Principal Software Engineer (AI)
Role details
Job location
Tech stack
Job description
The Principal Software Engineer (AI) will provide technical leadership in the design and delivery of production-grade, GenAI-enabled capabilities across IDBS platforms. The role focuses on applying large language models to real enterprise data: scientific, clinical, and operational to enable AI-driven discoverability, summarisation, reporting, and decision support.
Operating at principal level, you will be hands on, guiding teams through the transition from POC to early adoption and general release and help establish sustainable AI engineering practices across the department.
The engineer will collaborate closely with data scientists, bioinformaticians, and domain experts to deliver intelligent solutions for knowledge extraction, decision support, and workflow automation.
In this role, you will have the opportunity to:
- Lead the delivery of AI-enabled platform capabilities that accelerate insight and decision making across drug discovery, clinical development, and commercial operations.
- Design and productionise scalable GenAI solutions using approaches such as retrieval augmented generation (RAG), MCP-style integrations, and selectively applied agentic patterns, balancing capability, cost, performance, and trust to deliver measurable value from proof-of-concept through early adoption and general release.
- Translate scientific and business use cases into robust AI system designs that integrate cleanly with data platforms, workflows, and APIs.
- Establish engineering best practices for GenAI/LLM applications, including system design patterns, evaluation approaches, reliability, scalability, and maintainability standards across the AI engineering lifecycle.
- Act as a technical leader by mentoring engineers, influencing architectural direction, and driving the successful delivery and adoption of GenAI capabilities across IDBS platforms.
The essential requirements of the job include:
- Designing, building, and operating LLM-powered capabilities such as document summarisation, retrieval augmented generation (RAG), and question answering over enterprise datasets.
- Developing AI-ready data foundations, including unstructured data pipelines, metadata extraction and enrichment, and hybrid architectures using vector stores alongside relational databases.

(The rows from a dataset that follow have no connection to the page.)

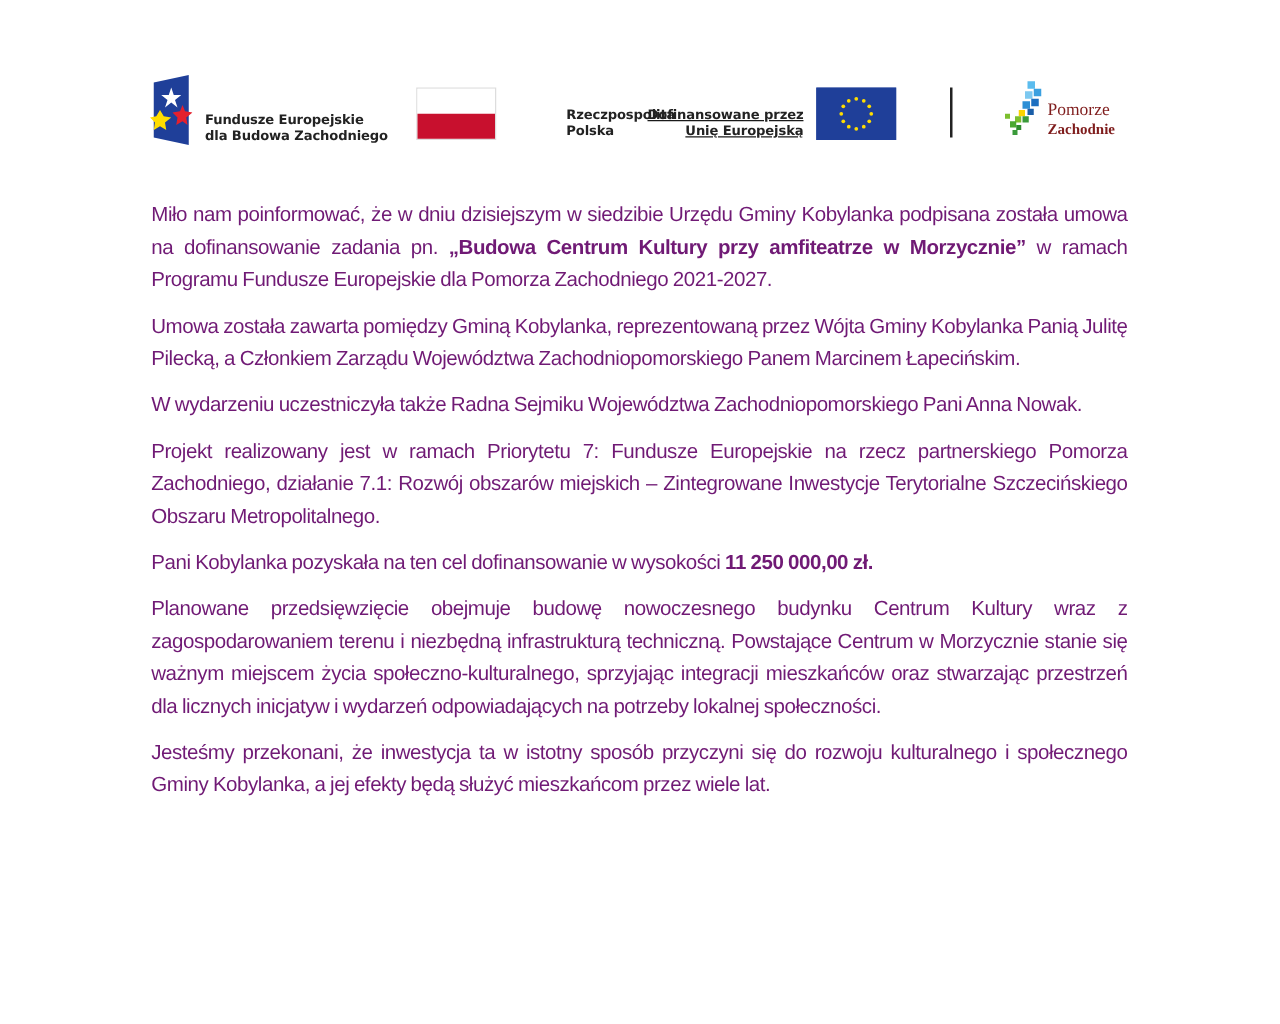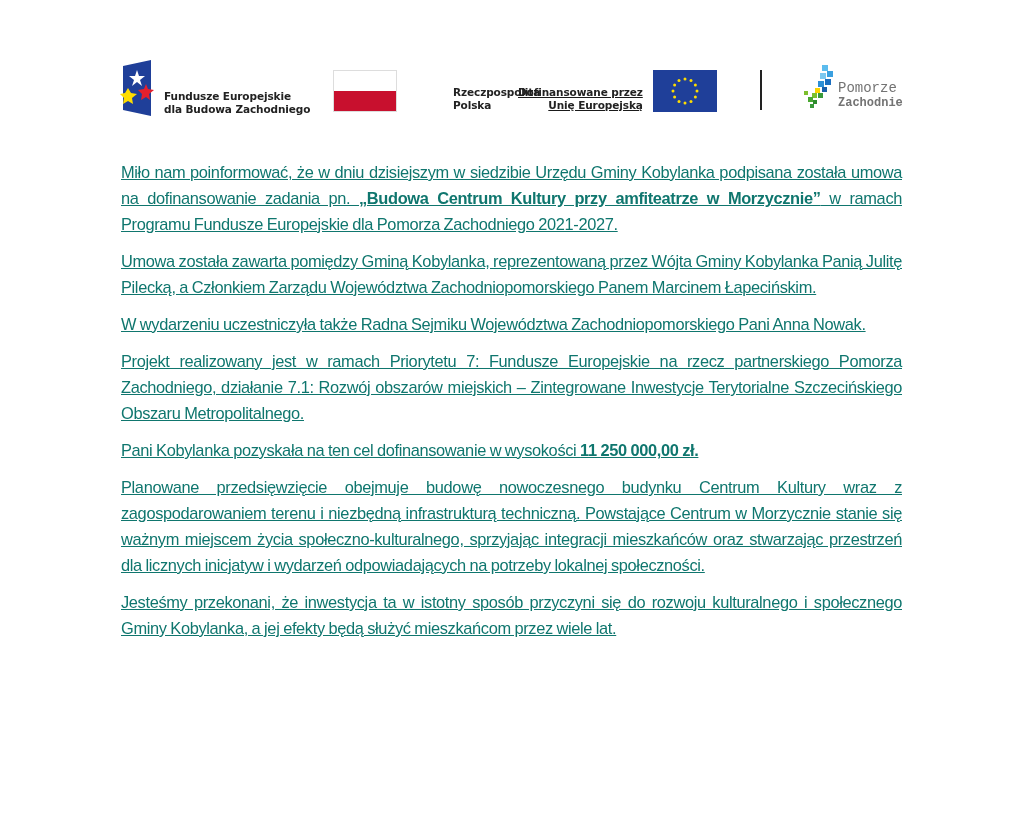"Pomorze" .pz-text { color: #737373 -> #7f1d1d; font-family: Liberation Mono, monospace -> Liberation Serif, serif }
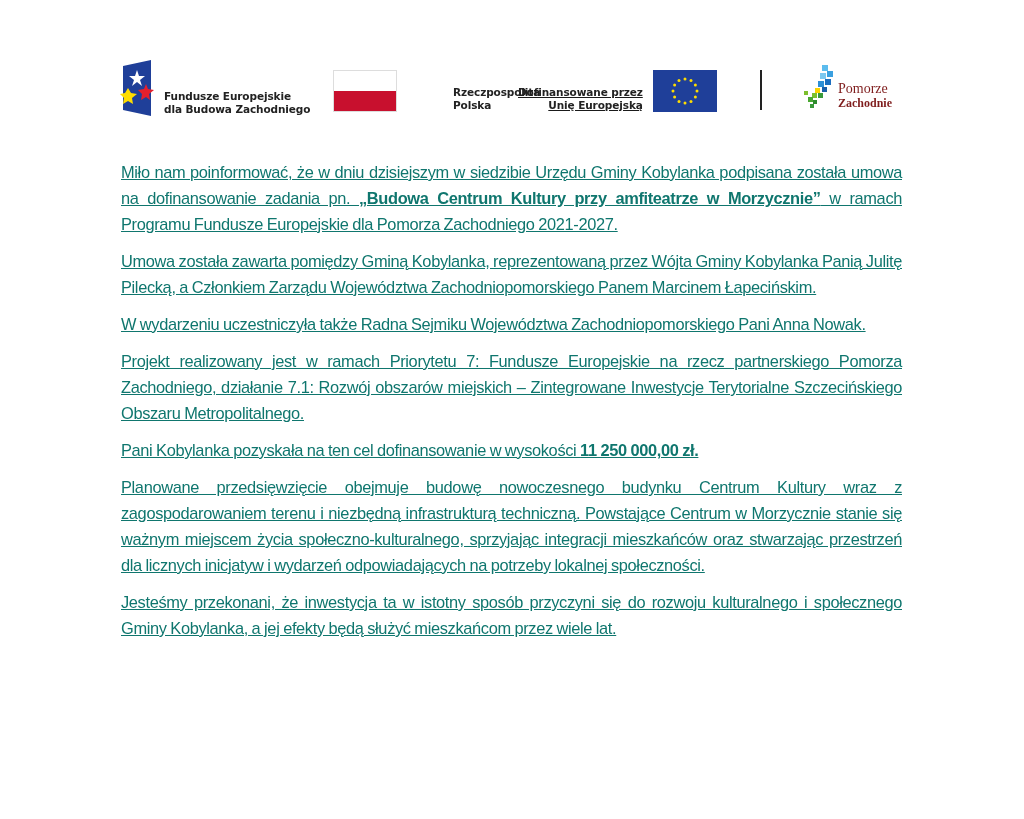"Miło nam poinformować, że w" .content p { color: #0f766e -> #701a75; text-decoration: underline -> none }
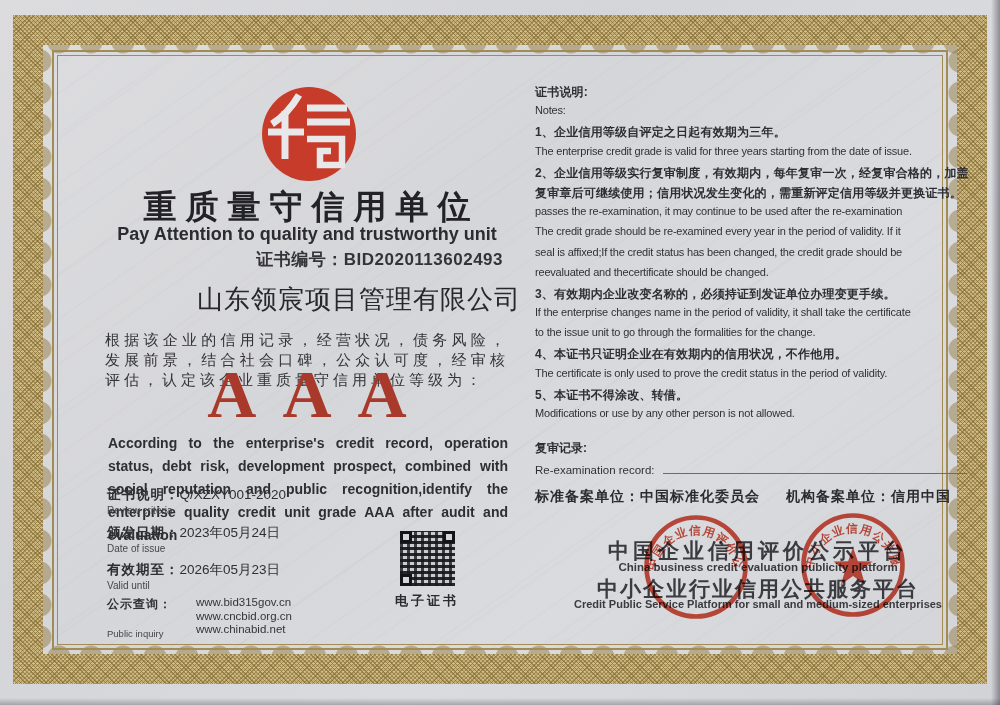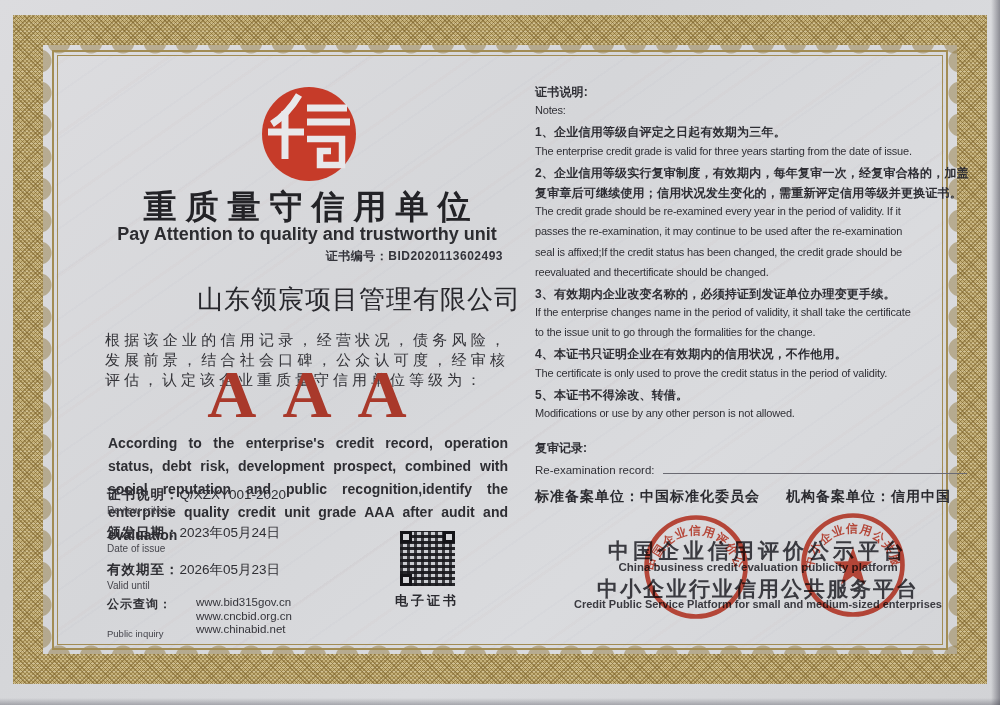"The credit grade should be" div.note-line { order: before "passes the re-examination, it may" -> after "passes the re-examination, it may" }
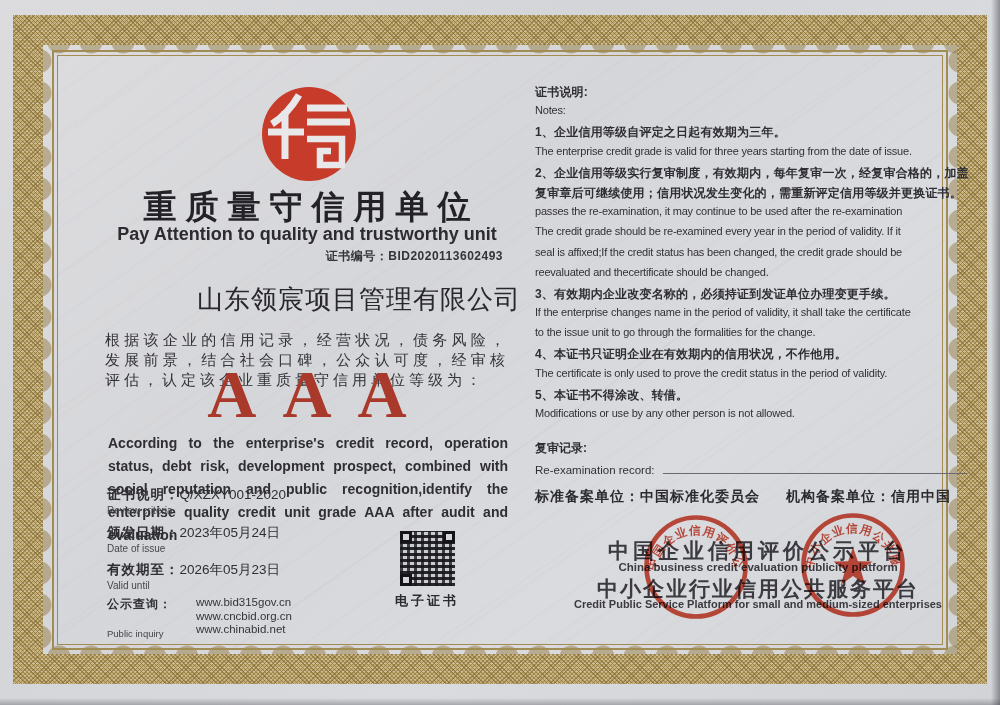"证书编号：BID2020113602493" .certno { font-size: 12px -> 17px }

- Proven ability to deploy AI systems into production environments, with effective monitoring of model behaviour, data drift, cost, and latency, and the judgment to make pragmatic trade-offs for reliability, scalability, and enterprise adoption.
- Establishing robust operational practices, including versioning of prompts, models, and data, and implementing feature flags and controlled rollout strategies for AI capabilities.
- Collaborating effectively with cross-functional partners (e.g., data science and domain experts), provide technical leadership, and mentor others while driving delivery in complex environments.
Requirements
- Experience applying GenAI solutions in life sciences / biopharma contexts, including scientific, clinical, or regulated (GxP-aligned) environments.
- Familiarity with building AI capabilities that support knowledge extraction, decision support, and workflow automation across enterprise data ecosystems, including cloud-based platforms such as Databricks and AWS.
- Experience defining or contributing to organisational best practices for AI engineering, including evaluation methods, governance, and scalable adoption approaches for generative/agentic AI.